As he staggered home, he could barely remember why and how he got there. He had been gulping few bottles and was slightly tipsy when his friend, Charles, threw a challenge at him, “You cannot finish 12 bottles of beer.
“Of course I can! Lucky shouted. “I know you can’t” replied Charles “What do you mean? Don’t you know that though all beer may be equal in volume, all men are not? Barman, bring me eight more.” Lucky ordered. “What! Shouted Charles… “My five thousand naira for a bet, Charles added as the other friends watched.

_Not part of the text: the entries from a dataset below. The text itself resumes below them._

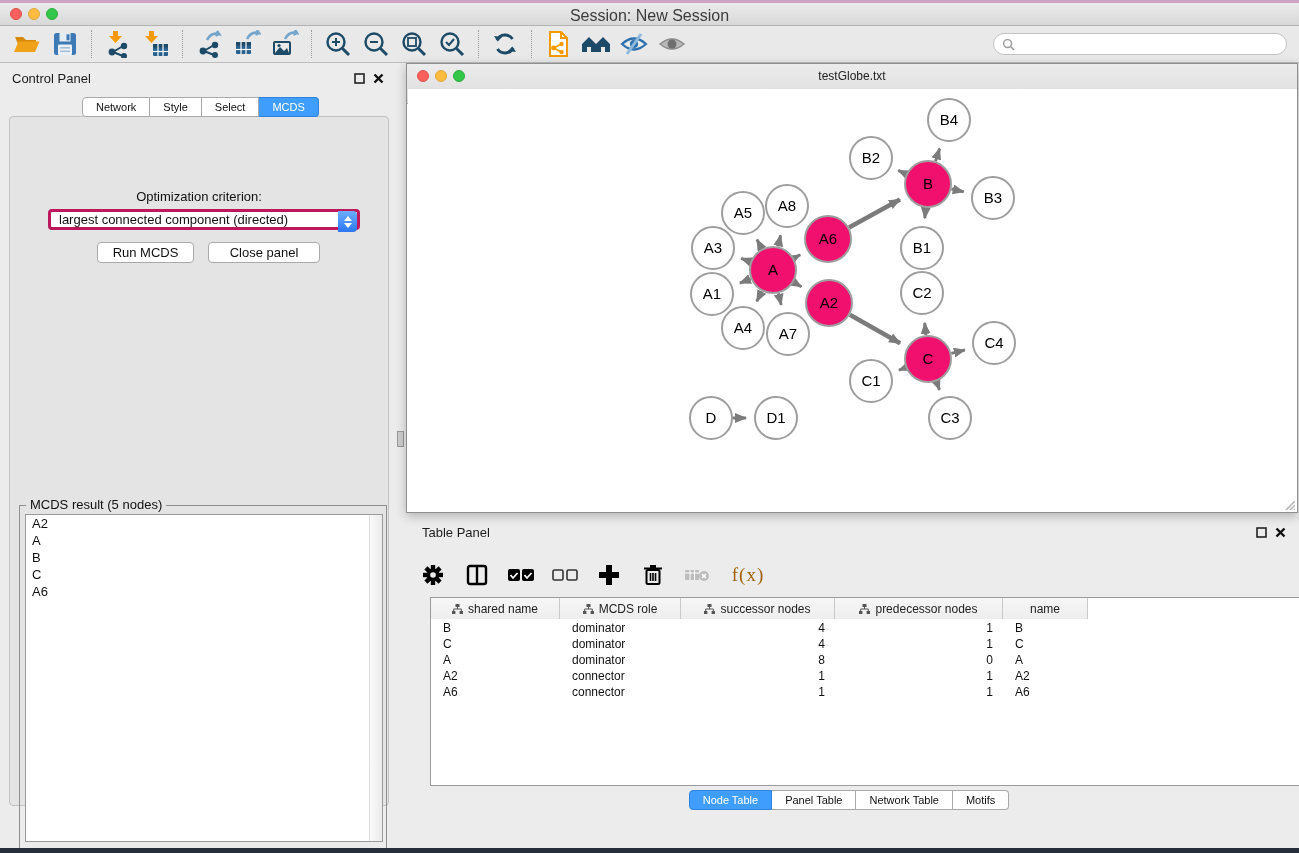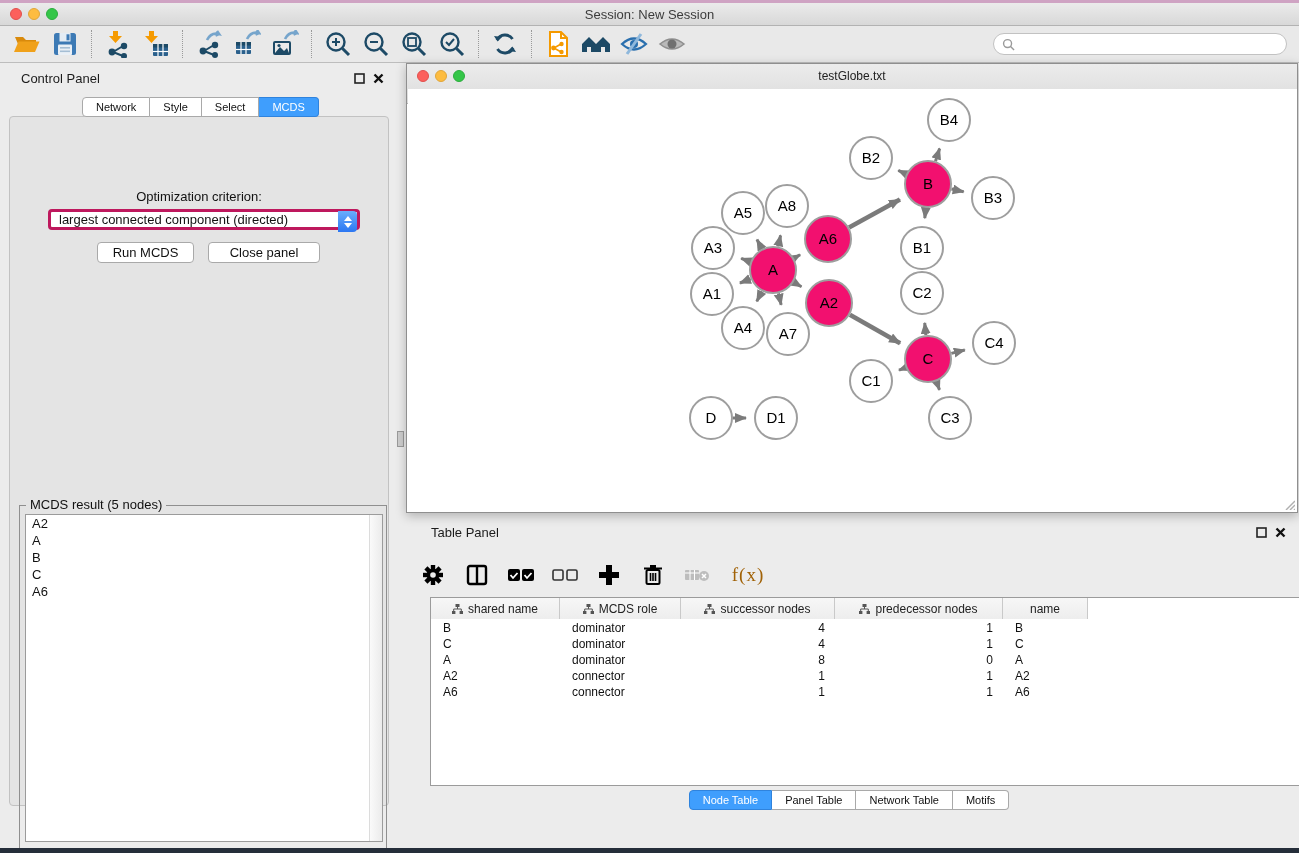--- a/index.html
+++ b/index.html
@@ -12,37 +12,37 @@
   
   .desktop-top { position:absolute; left:0; top:0; width:1299px; height:3px; background:#cfa3c3; }
   .titlebar {
     position:absolute; left:0; top:3px; width:1299px; height:23px;
     background:linear-gradient(#ebebeb,#d8d8d8); border-bottom:1px solid #b2b2b2;
   }
   .tl { position:absolute; top:5px; width:12px; height:12px; border-radius:50%; }
   .tl.red { left:10px; background:#fc605c; border:1px solid #e1504d;}
   .tl.yel { left:28px; background:#fdbc40; border:1px solid #e0a63a;}
   .tl.grn { left:46px; background:#34c648; border:1px solid #2cad3e;}
-  .titlebar .title { position:absolute; left:0; right:0; top:4px; text-align:center; font-size:13px; color:#3c3c3c; }
+  .titlebar .title { position:absolute; left:0; right:0; top:4px; text-align:center; font-size:16px; color:#3c3c3c; }
   
   .main-toolbar {
     position:absolute; left:0; top:26px; width:1299px; height:37px;
     background:#e9e9e9; border-bottom:1px solid #bdbdbd;
     display:flex; align-items:center; padding-left:8px;
   }
   .icon-btn { width:38px; height:32px; display:flex; align-items:center; justify-content:center; cursor:default; }
   .vsep { width:0; height:28px; border-left:1px dotted #9a9a9a; margin:0 7px; }
   .searchbox {
     position:absolute; right:12px; top:7px; width:294px; height:22px;
     background:#fff; border:1px solid #c2c2c2; border-radius:11px;
     display:flex; align-items:center; padding-left:8px;
   }
   .searchbox input { border:none; outline:none; width:250px; font-size:12px; background:transparent; margin-left:4px;}
   
-  .panel-head-title { font-size:13px; color:#1c1c1c;margin-left:9px; }
+  .panel-head-title { font-size:13px; color:#1c1c1c; }
   .win-ctl { display:flex; gap:8px; align-items:center; }
   
   .control-panel { position:absolute; left:4px; top:66px; width:390px; height:748px; }
   .cp-head { position:absolute; left:8px; top:5px; }
   .cp-ctls { position:absolute; right:10px; top:7px; }
   .cp-body {
     position:absolute; left:5px; top:50px; width:380px; height:690px;
     background:#e4e4e4; border:1px solid #c2c2c2; border-radius:4px;
   }
   .seg-tabs { position:absolute; left:78px; top:31px; display:flex; z-index:3; }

It was the sixth bottle that broke the Camel’s back.
He began to vomit and to misbehave. Before long, he was deserted by his friends who could not stomach all the trash. The swiftness of all the happenings was grossly puzzling to him. To him the gutter was most suitable for his state of mind. In the morning, he was home bound, weak, worn out and fagged out.
Everything had been the way he left them when he left the night before. His windows were still half open. His keys jangled in his pockets. He brought them out and began to try them. Silently, quietly and unalarmed, he unlocked the door, went inside and sprawled helplessly on the bed. He took a deep breath and his eyes roamed the rusty ceiling fan that has rarely functioned. The energy remaining in him would not allow him slip voluntarily into oblivion.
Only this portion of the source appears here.